***** Supplied data

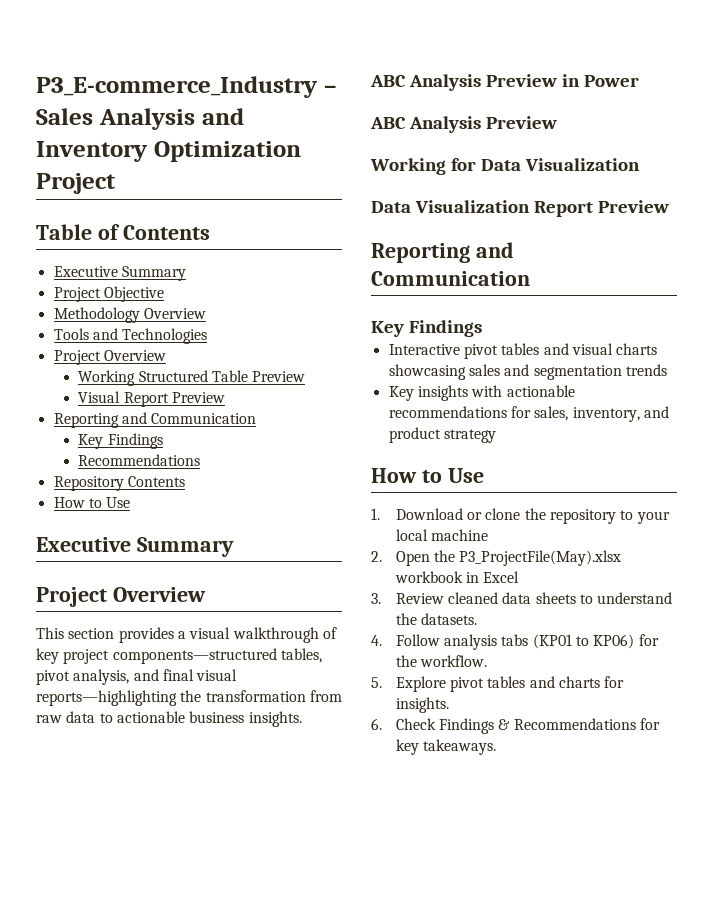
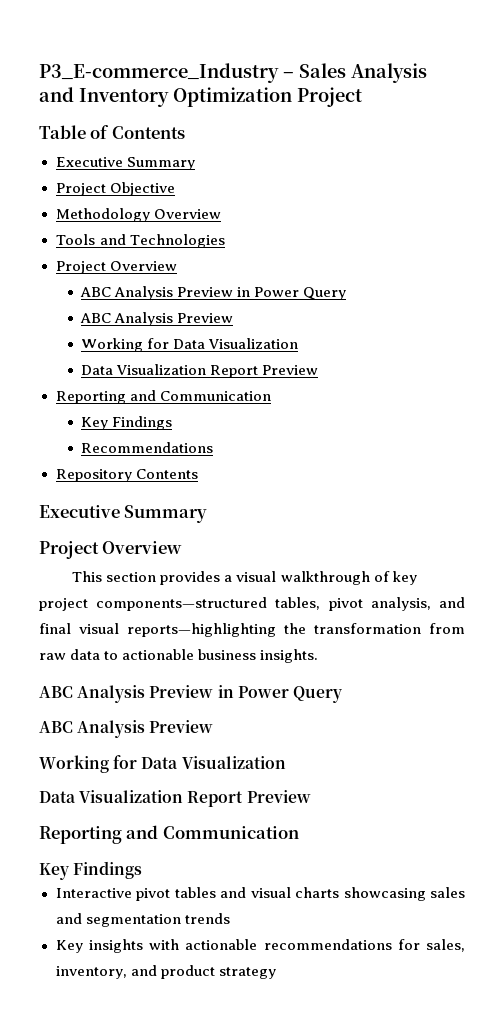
  Tools and Technologies
  Project Overview
- Working Structured Table Preview
- Visual Report Preview
+ ABC Analysis Preview in Power Query
+ ABC Analysis Preview
+ Working for Data Visualization
+ Data Visualization Report Preview
  Repository Contents
- How to Use
  This section provides a visual walkthrough of key project components—structured tables, pivot analysis, and final visual reports—highlighting the transformation from raw data to actionable business insights.
- ABC Analysis Preview in Power
+ ABC Analysis Preview in Power Query
  Key insights with actionable recommendations for sales, inventory, and product strategy
- How to Use
- 1. Download or clone the repository to your local machine
- 2. Open the P3_ProjectFile(May).xlsx workbook in Excel
- 3. Review cleaned data sheets to understand the datasets.
- 4. Follow analysis tabs (KP01 to KP06) for the workflow.
- 5. Explore pivot tables and charts for insights.
- 6. Check Findings & Recommendations for key takeaways.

**********

**Your objective:** Print exactly the lines of the records from the one containing "- 1. Download" through the end, and nothing besides them.

**Solution:**
- 1. Download or clone the repository to your local machine
- 2. Open the P3_ProjectFile(May).xlsx workbook in Excel
- 3. Review cleaned data sheets to understand the datasets.
- 4. Follow analysis tabs (KP01 to KP06) for the workflow.
- 5. Explore pivot tables and charts for insights.
- 6. Check Findings & Recommendations for key takeaways.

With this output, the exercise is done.